明け方起きるが、始発までたっぷり時間がある。
事務所へ向かう支度をしながら、家内が撮影した音楽会のビデオを無音で流す。
みなが寝静まる深夜である。

画面中央に長男がアップで写り、上下左右に正六角形なぞるように同級生の顔が並ぶ。
口を小さくぱくぱくさせ六角形なす子供達が歌う、その様子がとても可愛い。
しかしどうやら真ん中に映る長男だけ口の動きが違う。
歌うふりして何か喋っているようである。
すると誰かがつい笑い、それが六角形を伝ってゆく。

ダウンライトだけが灯る部屋でソファに座り壁面の画面に見入る。

間奏の間、歌が止んでも長男の口の動きは止まらない。
ついに笑いが六角形の向うまで伝播した。
と、みなの表情が急にこわ張る。
先生が釘を刺しに来たようだ。

大真面目取り組む面々からすれば、歌すら唄わず軽口飛ばす六角形の中心のクソ坊主は、音楽会を愚弄する者でしかなく、眉ひそめられる存在だろう。
訓練されたやり方で整然と唱和されるはずが、調和は乱され、達成されるべき完成度が損なわれる。
あの不良欠陥品は何だ、という話である。

親の顔が見てみたいと言われるようなものだろうが、当の親であるわたしは、目の疲れがひどく、始発電車の中、蒸気でアイマスクをしつつ、出来損ないな愚息の様子を思い出し込み上がる笑いを堪えているのであった。

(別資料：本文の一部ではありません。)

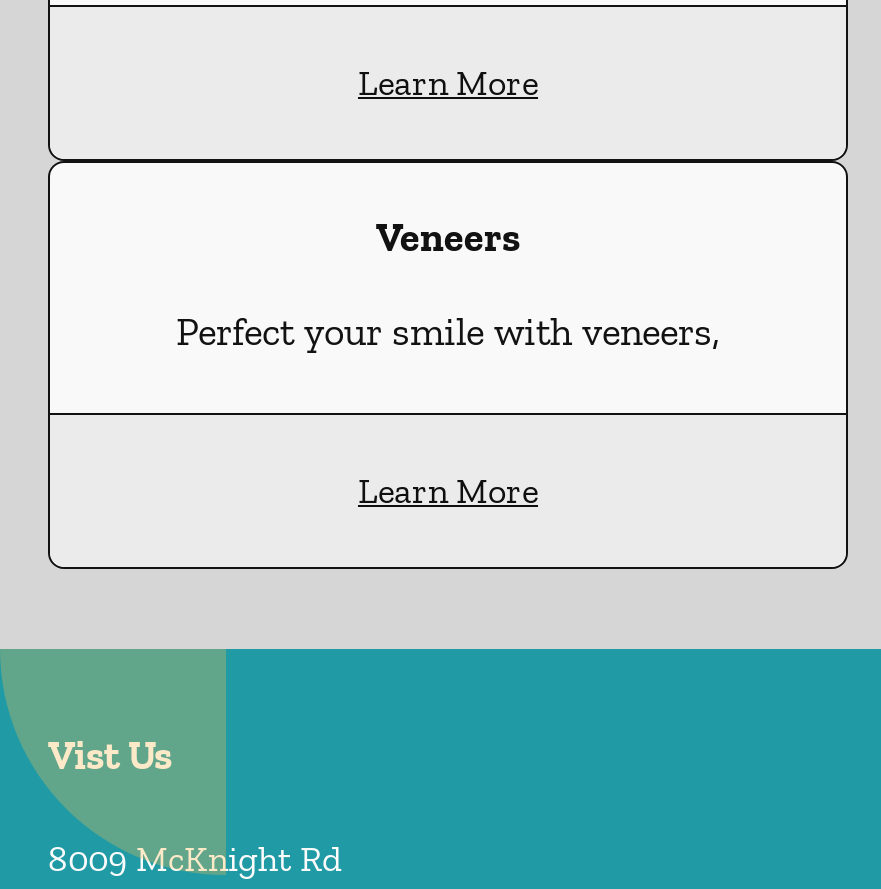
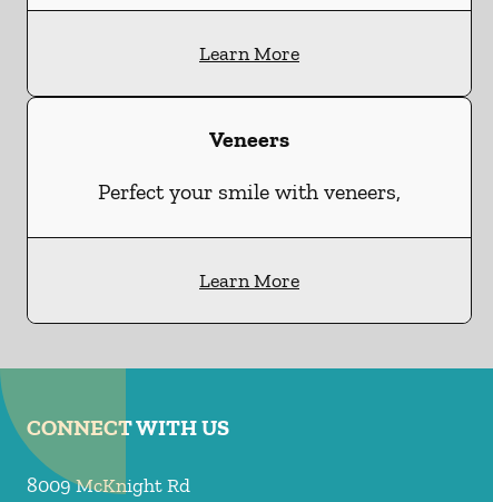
[48,731,172,779] Vist Us -> [27,414,229,441] CONNECT WITH US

ちょうどこの3連休の直前の木曜日に、梅田の聘珍樓で、星光の同級生18人と忘年会を行った。
久々に会う顔もあり照れ臭さと懐かしさ綯い交ぜの飲み会となる。
実に頼もしい仲間たちである。

身に備わった勤勉さと責任感が年月をかけ持てる能力を磨き上げ、内面の造形がどこまでも深い、いぶし銀の面構えと風格を形作る。
見かけ外見ではなく、男の中の男とは我々のことだと誇らしくなるような顔ぶれと仕事ぶりである。
18人、これでまだまだ我ら一門の一部に過ぎない。

そして毎度毎度、この集まりが我々の意気込みを新たにし、自らの果てしない前途をグッと見据える迫力を増しに増すブースターの役割を果たす。
各々の道行きで得た役割を十分に果たしつつ、なおかつ背後に隠れた独自のテーマをも長い人生をかけて同時に追求し続けるという真摯な何かは学校生活で培われ皆に行き渡ったものなのだろう。
年を追うごとに真面目さが増すばかりで、暇があれば遊んで怠惰に過ごすという不心得はいないようである。
怠けたところで全然楽しくない、それを身をもって知る者たちなのだ。

このような円環はここ一箇所に留まらず、各所各所に生まれ広がり、各世代に渡って受け継がれる場を見出し、その真摯な何かが暗黙知のごとく託され続けていくものなのだろう。

一かけらでもわたしが良き影響を持ち帰り、また、わたしがその心得を一かけらでも実践すれば、それが子らに伝わってゆく。
そして、流れ流れて子らを取り巻く六角形にもいくらかが浸透してゆく。

自分を育て上げ続ける。
この言葉に、大人の役割が凝縮されているように思える。
良きものが伝わり、笑顔がひろがり、それが更に更に伝わってゆく。
目薬では取れなかった眼の疲れが蒸気でアイマスクでかなり軽減された。